Exercise prompt: Copy out the entries word for word, leaving images aside.

Recorded information:
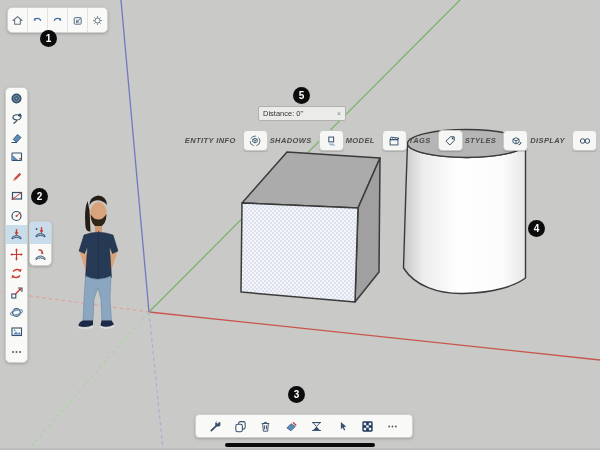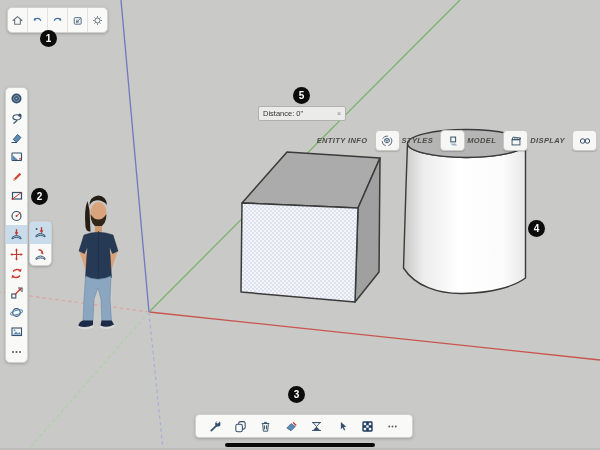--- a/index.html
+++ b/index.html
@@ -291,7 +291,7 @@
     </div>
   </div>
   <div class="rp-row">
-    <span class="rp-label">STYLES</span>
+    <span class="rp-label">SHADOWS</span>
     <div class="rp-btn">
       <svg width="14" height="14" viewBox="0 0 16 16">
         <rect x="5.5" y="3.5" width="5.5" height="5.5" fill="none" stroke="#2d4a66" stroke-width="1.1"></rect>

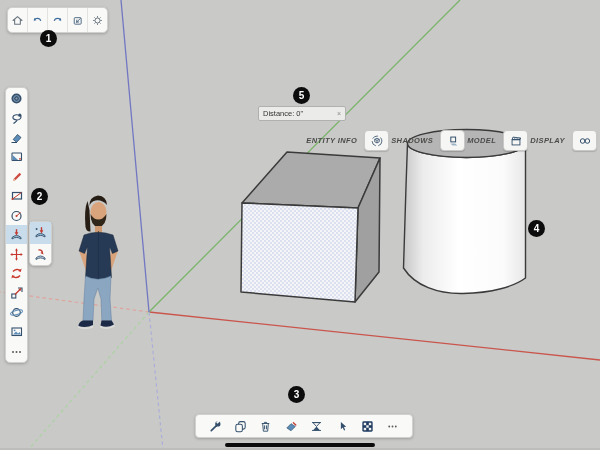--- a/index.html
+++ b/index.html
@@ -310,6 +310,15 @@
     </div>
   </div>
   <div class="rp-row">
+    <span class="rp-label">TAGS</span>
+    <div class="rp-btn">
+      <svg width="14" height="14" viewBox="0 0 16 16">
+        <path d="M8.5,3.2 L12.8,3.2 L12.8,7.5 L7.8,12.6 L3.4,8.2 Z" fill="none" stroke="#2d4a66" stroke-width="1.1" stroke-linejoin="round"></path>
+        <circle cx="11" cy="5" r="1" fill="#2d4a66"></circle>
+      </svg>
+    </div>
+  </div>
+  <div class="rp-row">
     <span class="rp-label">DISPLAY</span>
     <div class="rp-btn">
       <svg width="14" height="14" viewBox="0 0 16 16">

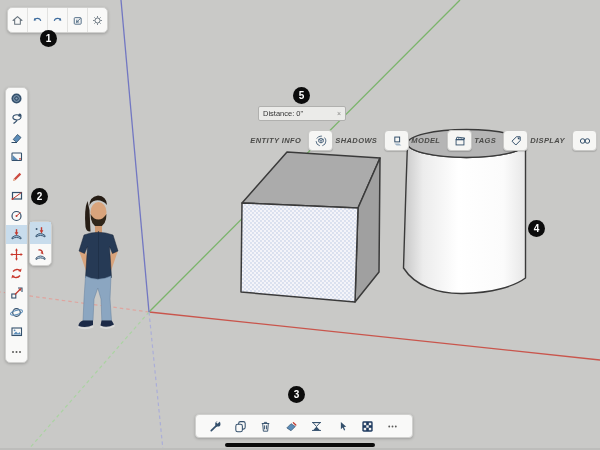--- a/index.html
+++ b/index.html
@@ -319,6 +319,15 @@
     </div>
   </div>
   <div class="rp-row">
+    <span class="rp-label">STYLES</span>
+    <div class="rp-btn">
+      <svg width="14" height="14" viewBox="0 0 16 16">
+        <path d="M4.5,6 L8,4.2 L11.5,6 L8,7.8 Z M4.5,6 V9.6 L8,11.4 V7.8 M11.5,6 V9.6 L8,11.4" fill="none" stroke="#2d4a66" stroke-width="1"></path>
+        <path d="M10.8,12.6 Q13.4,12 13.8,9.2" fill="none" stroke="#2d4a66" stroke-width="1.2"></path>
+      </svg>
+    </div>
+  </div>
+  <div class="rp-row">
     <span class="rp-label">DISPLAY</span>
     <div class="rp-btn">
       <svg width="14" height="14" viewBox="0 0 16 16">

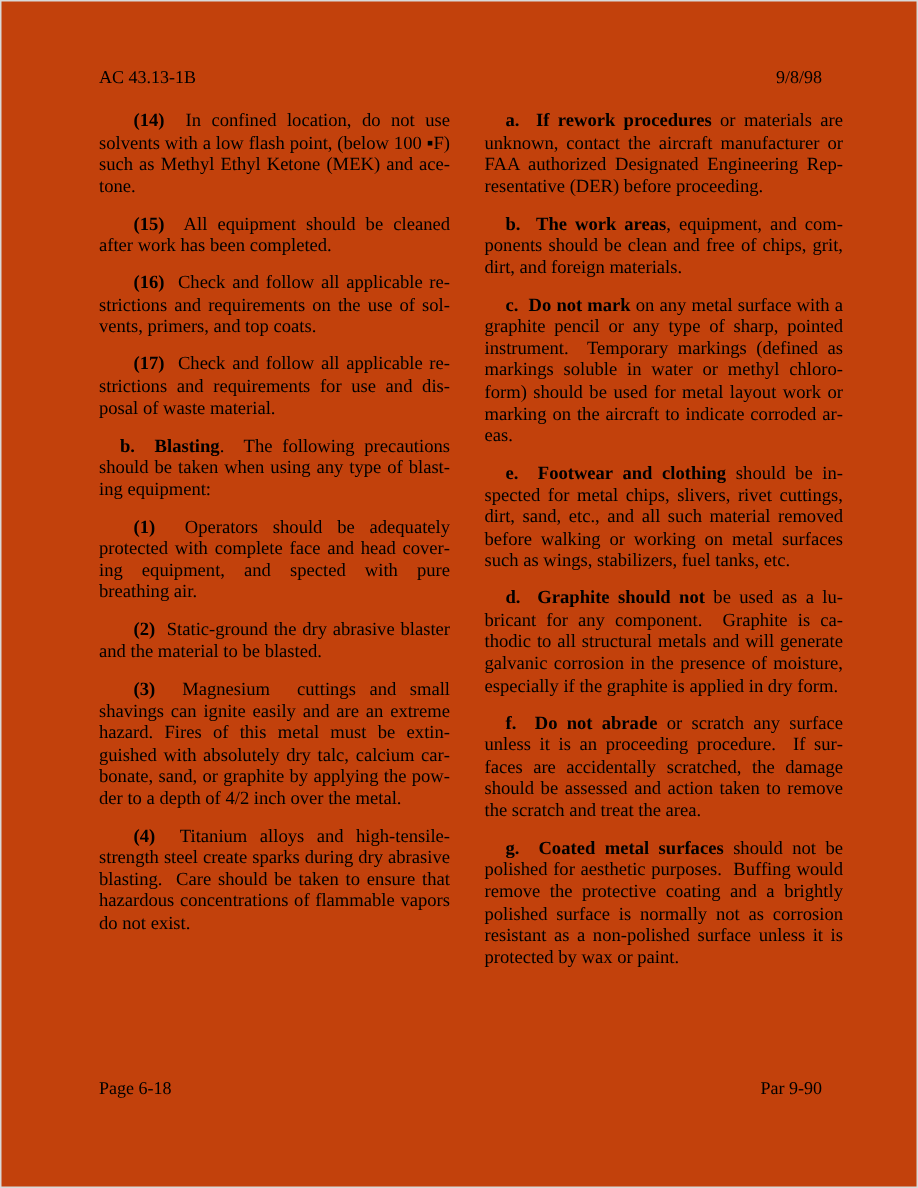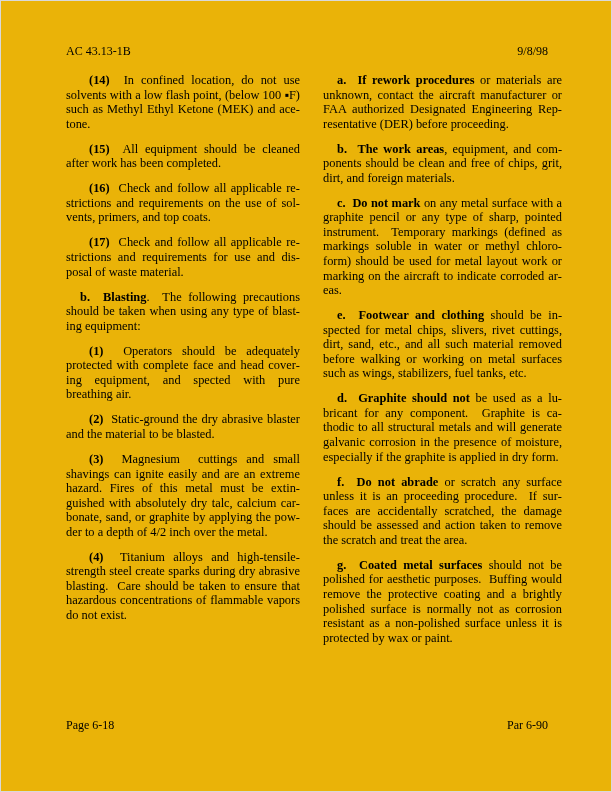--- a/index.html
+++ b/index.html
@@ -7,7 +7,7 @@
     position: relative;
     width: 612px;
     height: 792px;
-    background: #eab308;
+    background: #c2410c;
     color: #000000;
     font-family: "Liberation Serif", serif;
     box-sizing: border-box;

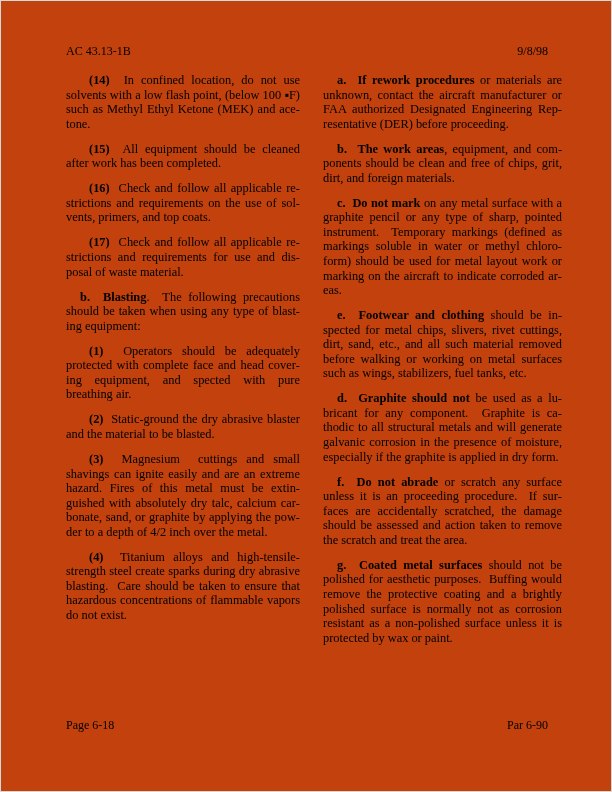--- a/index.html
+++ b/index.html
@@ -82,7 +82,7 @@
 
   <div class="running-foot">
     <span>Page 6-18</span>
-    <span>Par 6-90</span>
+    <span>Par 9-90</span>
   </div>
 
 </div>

Task output:
--- a/index.html
+++ b/index.html
@@ -291,7 +291,7 @@
     </div>
   </div>
   <div class="rp-row">
-    <span class="rp-label">STYLES</span>
+    <span class="rp-label">SHADOWS</span>
     <div class="rp-btn">
       <svg width="14" height="14" viewBox="0 0 16 16">
         <rect x="5.5" y="3.5" width="5.5" height="5.5" fill="none" stroke="#2d4a66" stroke-width="1.1"></rect>

--- a/index.html
+++ b/index.html
@@ -310,6 +310,15 @@
     </div>
   </div>
   <div class="rp-row">
+    <span class="rp-label">TAGS</span>
+    <div class="rp-btn">
+      <svg width="14" height="14" viewBox="0 0 16 16">
+        <path d="M8.5,3.2 L12.8,3.2 L12.8,7.5 L7.8,12.6 L3.4,8.2 Z" fill="none" stroke="#2d4a66" stroke-width="1.1" stroke-linejoin="round"></path>
+        <circle cx="11" cy="5" r="1" fill="#2d4a66"></circle>
+      </svg>
+    </div>
+  </div>
+  <div class="rp-row">
     <span class="rp-label">DISPLAY</span>
     <div class="rp-btn">
       <svg width="14" height="14" viewBox="0 0 16 16">

--- a/index.html
+++ b/index.html
@@ -319,6 +319,15 @@
     </div>
   </div>
   <div class="rp-row">
+    <span class="rp-label">STYLES</span>
+    <div class="rp-btn">
+      <svg width="14" height="14" viewBox="0 0 16 16">
+        <path d="M4.5,6 L8,4.2 L11.5,6 L8,7.8 Z M4.5,6 V9.6 L8,11.4 V7.8 M11.5,6 V9.6 L8,11.4" fill="none" stroke="#2d4a66" stroke-width="1"></path>
+        <path d="M10.8,12.6 Q13.4,12 13.8,9.2" fill="none" stroke="#2d4a66" stroke-width="1.2"></path>
+      </svg>
+    </div>
+  </div>
+  <div class="rp-row">
     <span class="rp-label">DISPLAY</span>
     <div class="rp-btn">
       <svg width="14" height="14" viewBox="0 0 16 16">

--- a/index.html
+++ b/index.html
@@ -7,7 +7,7 @@
     position: relative;
     width: 612px;
     height: 792px;
-    background: #eab308;
+    background: #c2410c;
     color: #000000;
     font-family: "Liberation Serif", serif;
     box-sizing: border-box;

--- a/index.html
+++ b/index.html
@@ -82,7 +82,7 @@
 
   <div class="running-foot">
     <span>Page 6-18</span>
-    <span>Par 6-90</span>
+    <span>Par 9-90</span>
   </div>
 
 </div>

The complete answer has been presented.